Now with reference to Figs. 4, 5, 6, and 9, in order to reliably dispose the plate 200 in sealing relation to the plate interface surface 130, a support member 140 may be disposed within the body 100 or fluid channel 105. Accordingly, the plate 200 and support member 140 may include appropriate structuring to seat the plate 200 in the support member 140, as well as appropriate structuring to allow the plate 200 to pivot or hinge upon the support member 140. This may be accomplished by providing a curved plate retention member 230 on the plate 200 which sits in a correspondingly shaped plate retention seat 142 in the support member 14 0, as depicted in Fig. 4. Additional embodiments may include a gasket disposed on the plated interface surface 130 to further facilitate the sealing relation.

In at least one embodiment the support member 14 0 may be formed unitarily with the body 100. The support member 140 may also include at least one fluid directing element 143. As depicted in Fig. 4, the fluid directing element 143 may comprise an at least partially aerodynamic form on the side of the support member 140 proximal to the inlet aperture 110. Thus deployed, the fluid directing element 143 can contribute to the control of fluids flowing through the valve module 10. It may also be desirable to add at least one rib member 150 in supporting relation to the support member 140. With reference to the body 100 as depicted in Figs. 4 and 5, the rib members 150 may also define a portion of the plate interface surface 130. Furthermore, the rib members 150 may be formed unitarily with the inlet cross members 111 so as to form a plurality of fluid channels 105 within the body 100. Lastly, the body 100, support member 140, rib members 150, and inlet cross members 111 may be formed unitarily, such as by injection molding or additive manufacturing.

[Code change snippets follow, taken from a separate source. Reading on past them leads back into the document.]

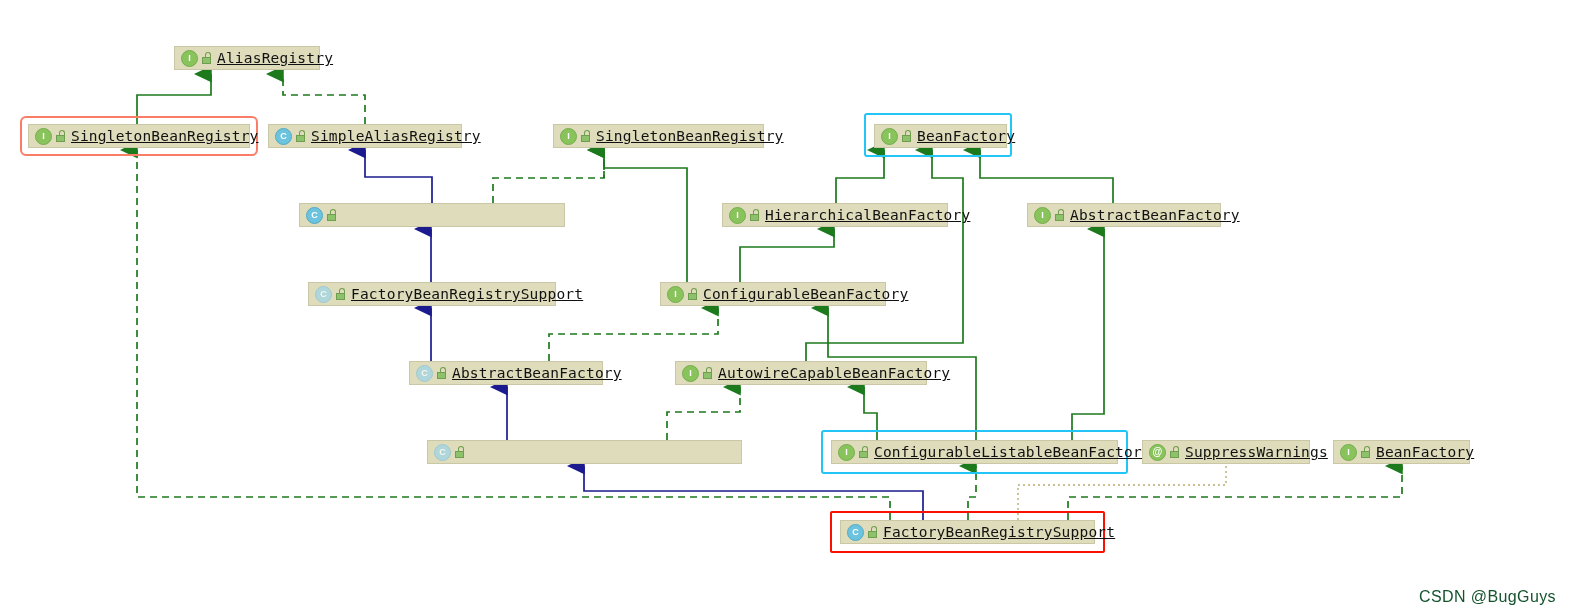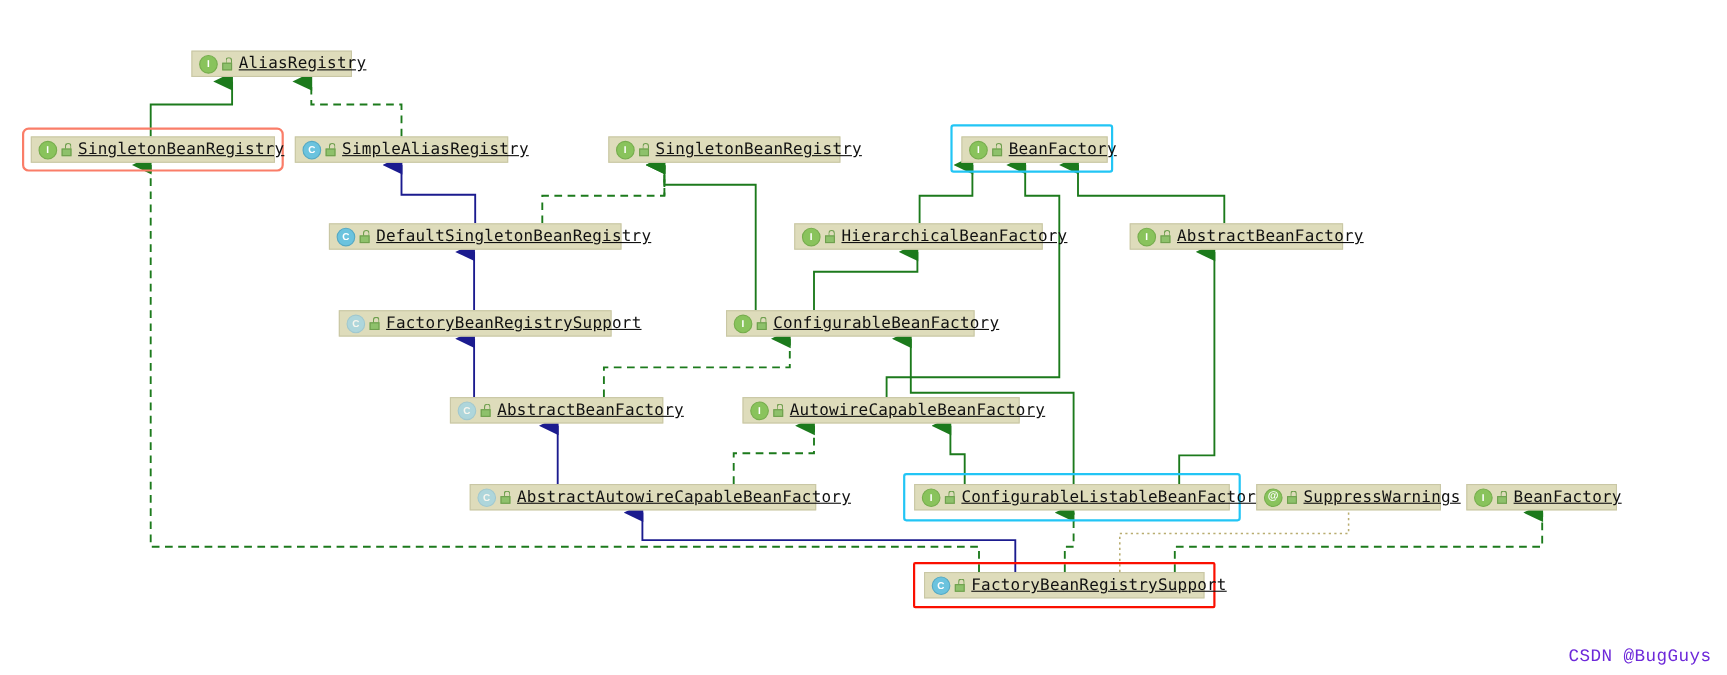--- a/index.html
+++ b/index.html
@@ -52,22 +52,22 @@
     border-radius:3px 3px 0 0;box-sizing:border-box;
   }
 
   .hl{position:absolute;box-sizing:border-box;}
   .hl-red-soft{border:2px solid #fa7d68;border-radius:6px;}
   .hl-red{border:2.5px solid #fa0f00;border-radius:2px;}
   .hl-cyan{border:2.5px solid #22c5f5;border-radius:3px;}
 
   .watermark{
     position:absolute;right:14px;bottom:8px;
-    font-family:Liberation Mono, monospace;
-    font-size:16px;color:#6d28d9;letter-spacing:.4px;
+    font-family:Liberation Sans, sans-serif;
+    font-size:16px;color:#14532d;letter-spacing:.4px;
   }
 </style>
 </head>
 <body>
 
 <div id="diagram">
 
   <svg class="edges" viewBox="0 0 1570 614">
     <defs>
       <marker id="arrG" viewBox="0 0 12 12" refX="6" refY="11" markerWidth="11" markerHeight="11" orient="auto">
@@ -159,21 +159,20 @@
           <span class="body"></span>
         </span>
         <span class="label">BeanFactory</span>
       </div>
       <div class="node" style="left: 299px; top: 203px; width: 266px;">
         <span class="ico ico-c">C</span>
         <span class="lock">
           <span class="shackle"></span>
           <span class="body"></span>
         </span>
-        <span class="label">DefaultSingletonBeanRegistry</span>
       </div>
       <div class="node" style="left: 722px; top: 203px; width: 226px;">
         <span class="ico ico-i">I</span>
         <span class="lock">
           <span class="shackle"></span>
           <span class="body"></span>
         </span>
         <span class="label">HierarchicalBeanFactory</span>
       </div>
       <div class="node" style="left: 1027px; top: 203px; width: 194px;">
@@ -215,21 +214,20 @@
           <span class="body"></span>
         </span>
         <span class="label">AutowireCapableBeanFactory</span>
       </div>
       <div class="node" style="left: 427px; top: 440px; width: 315px;">
         <span class="ico ico-c abstract">C</span>
         <span class="lock">
           <span class="shackle"></span>
           <span class="body"></span>
         </span>
-        <span class="label">AbstractAutowireCapableBeanFactory</span>
       </div>
       <div class="node" style="left: 831px; top: 440px; width: 287px;">
         <span class="ico ico-i">I</span>
         <span class="lock">
           <span class="shackle"></span>
           <span class="body"></span>
         </span>
         <span class="label">ConfigurableListableBeanFactory</span>
       </div>
       <div class="node" style="left: 1142px; top: 440px; width: 168px;">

Alternatively, the body 100, support member, 140, rib members 150, and inlet cross members 111 may be formed individually, and assembled.

In operation of the valve module 10 in, for example, a gas compressor, it may be desirable that fluid only be allowed to flow between the plate 200 and the plate interface surface 130 once a desired pressure has been achieved on the inlet aperture 110 side of the valve module 10. Thus, as represented in Fig. 4, a biasing element 400 may be provided to provide a biasing force on the plate 200 which retains the plate 200 against the plate interface surface 130 until such pressure is high enough to overcome the biasing force of the biasing element 400. As embodied in Fig. 4, the biasing element 400 is a coil spring disposed between two plates 200. It will be appreciated, however, that the biasing element 400 depicted in Fig. 4 is not the only acceptable method of providing a biasing force on the plate 200.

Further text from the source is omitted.